The students’ refugee status makes their situation unique, Wilmshurst said, as it allows them to become a permanent resident immediately following their arrival to Canada, without completing the 12 months of full-time skilled work required of those arriving on a work visa. “I think this can be seen as the beginning of an approach to how (Canada) would do immigration,” he said.

Hackett said she is grateful to be considered in the HIRES pilot run. Long Beach Resort typically employs one to two foreign workers per season, she noted, but she and other Tofino hospitality industry managers had difficulty filling those positions this year amid the pandemic.

Wilmshurst said the nine students are “young, skilled people, some of whom with great experience in the industry.”

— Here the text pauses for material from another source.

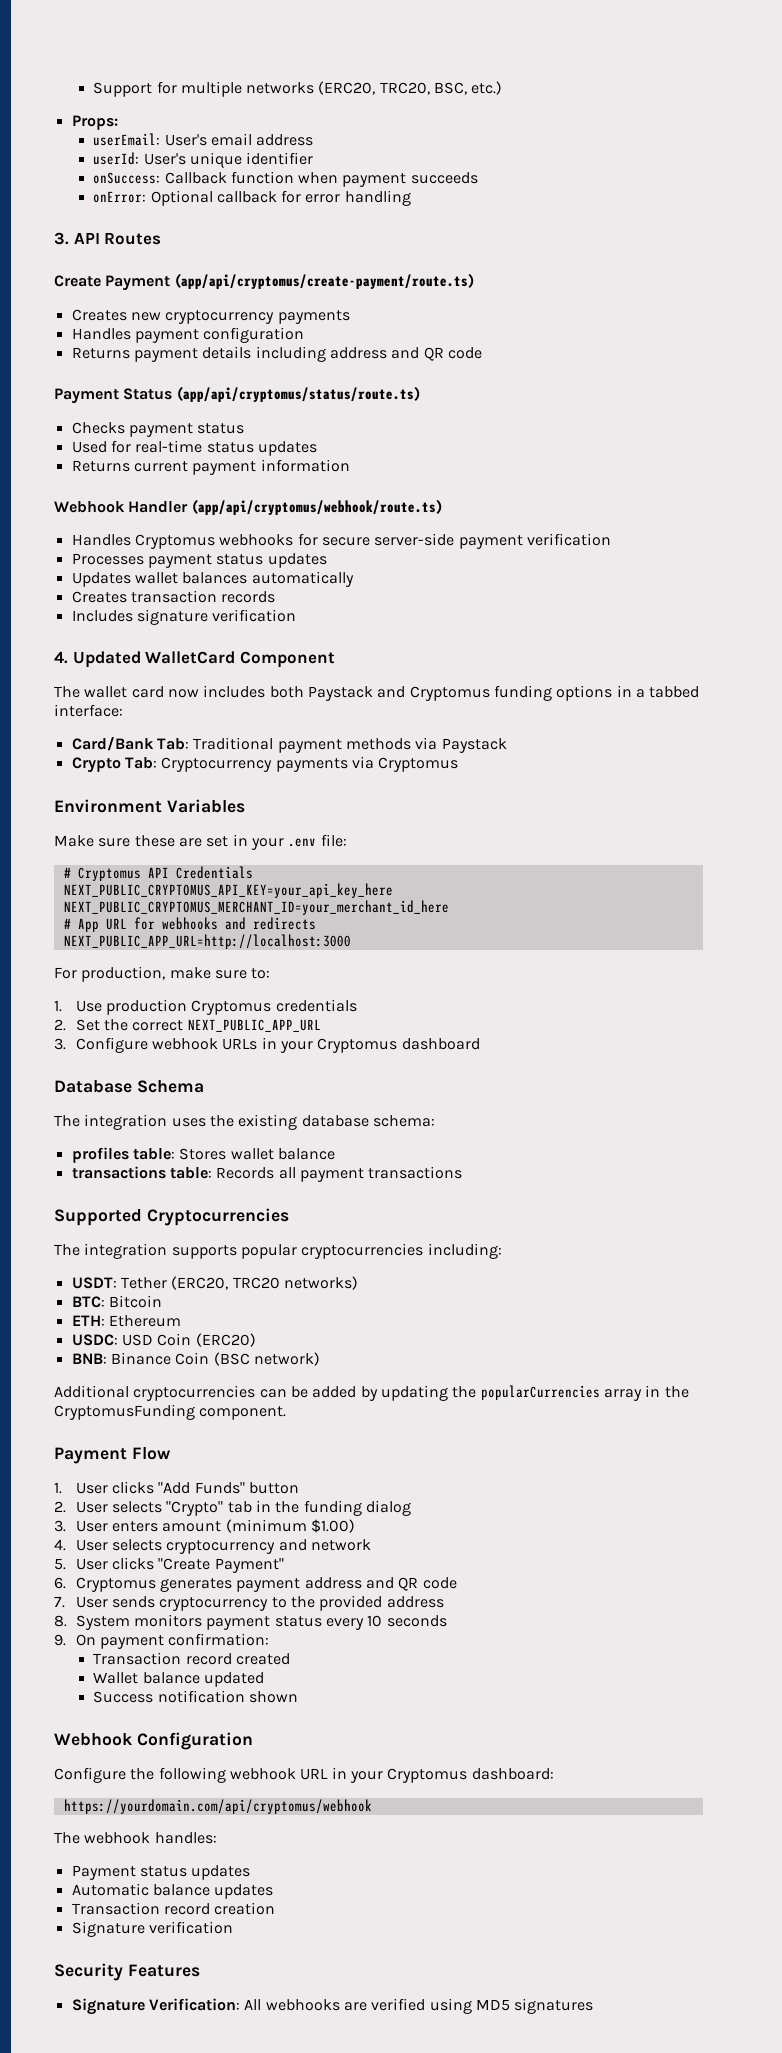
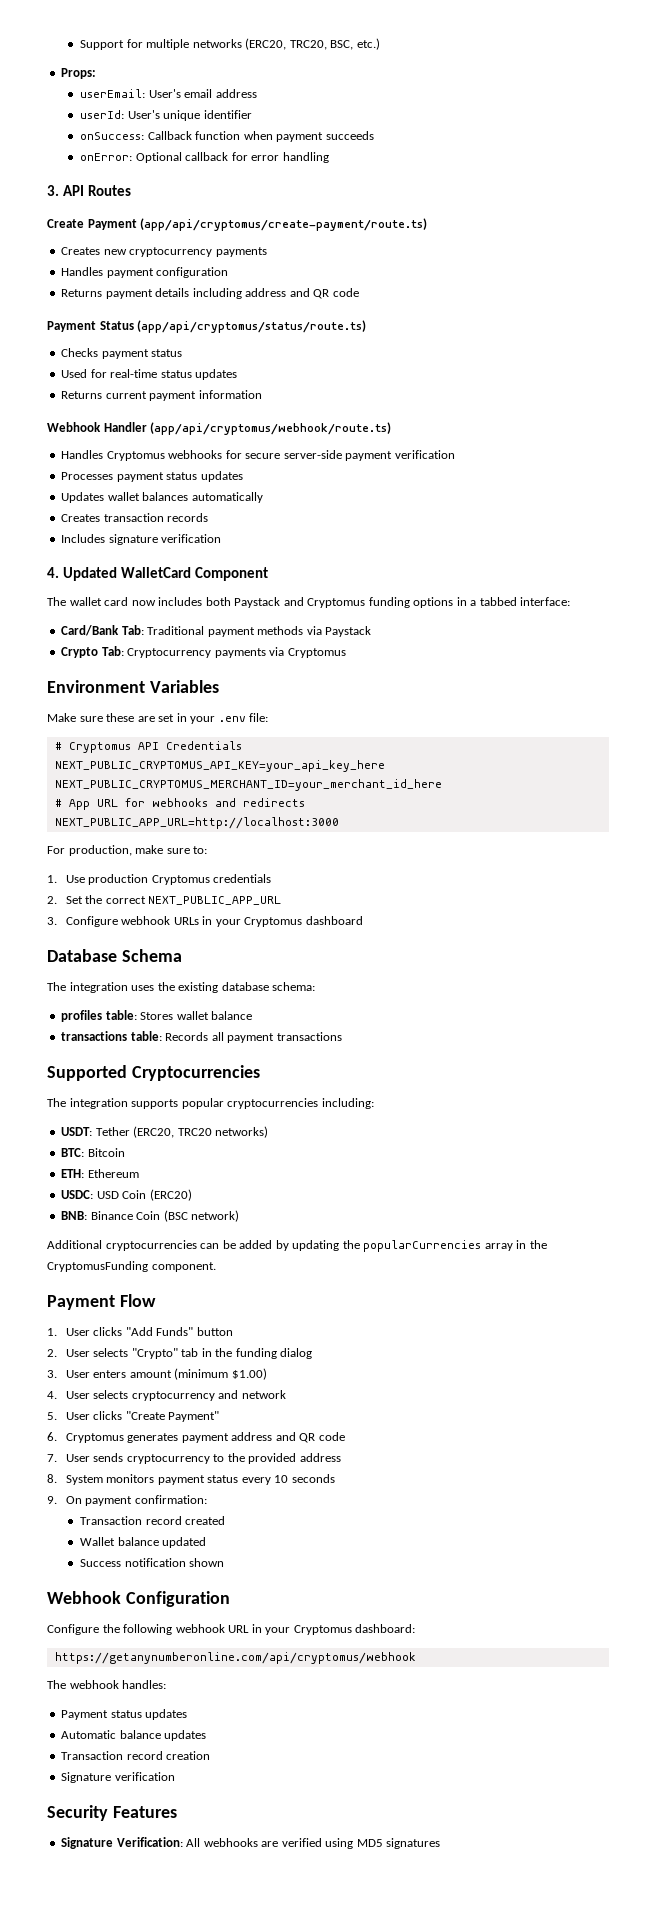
- https://yourdomain.com/api/cryptomus/webhook
+ https://getanynumberonline.com/api/cryptomus/webhook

READ ALSO: Victoria senior invites public for fundraiser walk for Kenyan school

Their journey to Canada follows an announcement earlier this year by the government of Kenya that two of its largest refugee camps would close by June 2022. According to the UN High Commissioner for Refugees, most of the 430,000 people populating Kenya’s Dadaab and Kakuma camps have fled war and instability in neighbouring Somalia and South Sudan.

Kelowna and Fairmont Hot Springs will see HIRES employees by the end of 2022, following the hoped-for success in Tofino, Wilmshurst said.